Ilir Gashi, membro della Commissione Centrale di Elezione del Partito Democratico del Kosovo, ha mostrato come sono giunti alla conclusione che dovrebbero tornare al conteggio a causa dei sospetti di manipolazione dei voti dei candidati. “La CEC ha meccanismi di verifica [...]
“La CCE ha meccanismi per la verifica e la verifica del processo. Abbiamo notato alcune anomalie in alcuni comuni, non solo a Prizren, e siamo giunti alla conclusione di fare un test campione del 2 per cento per ogni comune. Quando le scatole sono state aperte, abbiamo scoperto che il sospetto era basato. Quando siamo andati al 10 per cento, abbiamo visto che le scatole non possono essere chiuse finché non sono registrate tutte. In alcuni comuni abbiamo raggiunto un riconteggio del 100 per cento, mentre in altri, il 10 per cento.
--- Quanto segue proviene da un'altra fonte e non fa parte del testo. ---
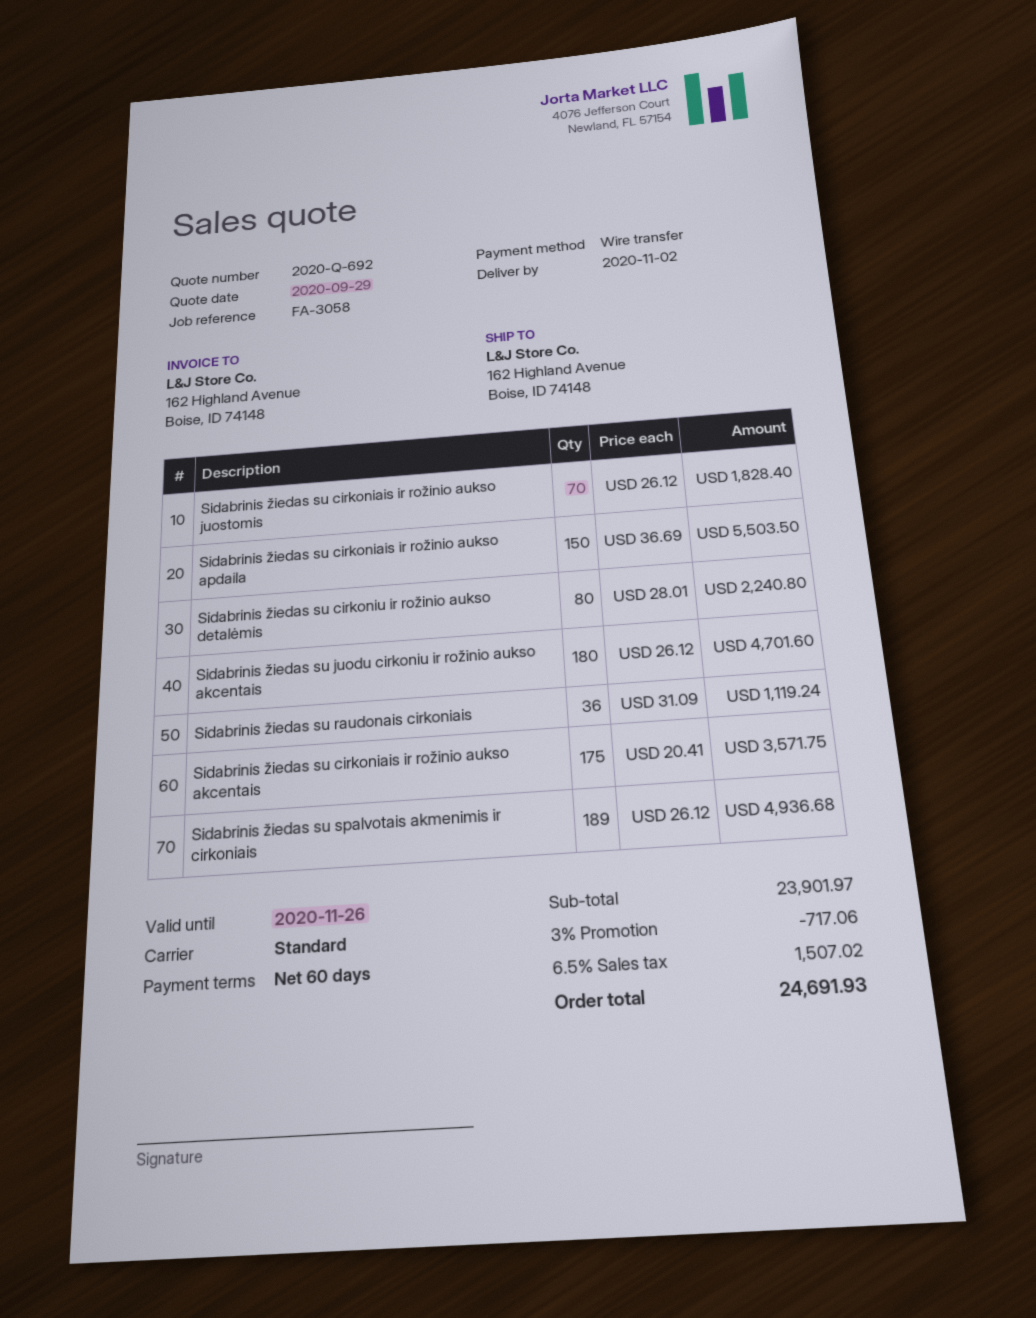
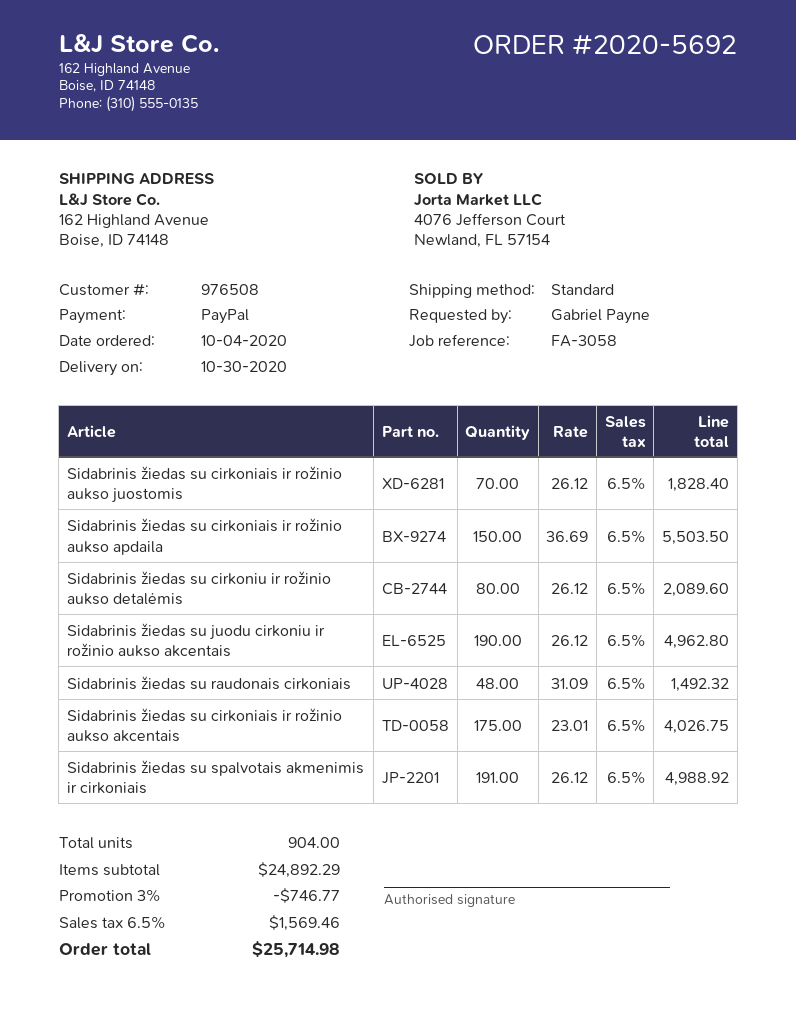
delivery date: 2020-11-02 -> 2020-10-30
payment method: bank transfer -> PayPal
Sidabrinis žiedas su cirkoniu ir rožinio aukso detalėmis: 80 x 28.01 = 2240.80 -> 80 x 26.12 = 2089.60
Sidabrinis žiedas su juodu cirkoniu ir rožinio aukso akcentais: 180 x 26.12 = 4701.60 -> 190 x 26.12 = 4962.80
Sidabrinis žiedas su raudonais cirkoniais: 36 x 31.09 = 1119.24 -> 48 x 31.09 = 1492.32
Sidabrinis žiedas su cirkoniais ir rožinio aukso akcentais: 175 x 20.41 = 3571.75 -> 175 x 23.01 = 4026.75
Sidabrinis žiedas su spalvotais akmenimis ir cirkoniais: 189 x 26.12 = 4936.68 -> 191 x 26.12 = 4988.92
subtotal: 23901.97 -> 24892.29
discount: 3% = 717.06 -> 3% = 746.77
tax: 6.5% = 1507.02 -> 6.5% = 1569.46
total: 24691.93 -> 25714.98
Abbiamo visto che il racconto è inevitabile, e questo è venuto dalla volontà di tutti i membri della CEC”, Gashi ha detto.
Secondo lui, la responsabilità ricade su coloro che hanno manipolato i voti e gli organi di giustizia dovrebbero seguire tutti quelli coinvolti. Ma per eliminare questo problema in futuro, Gashi dice che anche la base giuridica deve essere riveduta.
Ho chiesto all'ultimo incontro di andare in un incontro approfondito e aspettare indagini sugli organi giudiziari e sulle decisioni giudiziarie sulle persone coinvolte. Volevo vedere che cosa potrebbe essere la catena di responsabilità, ma una cosa è conosciuta: il processo di votazione di domenica cade a soggetti politici. I consigli decisionali sono anche di soggetti politici e di supervisione. Credo che la base giuridica debba essere affrontata per vedere come può essere fatta in modo diverso, in modo che il futuro possa garantirci un processo migliore e più democratico, ”, Gashi ha detto.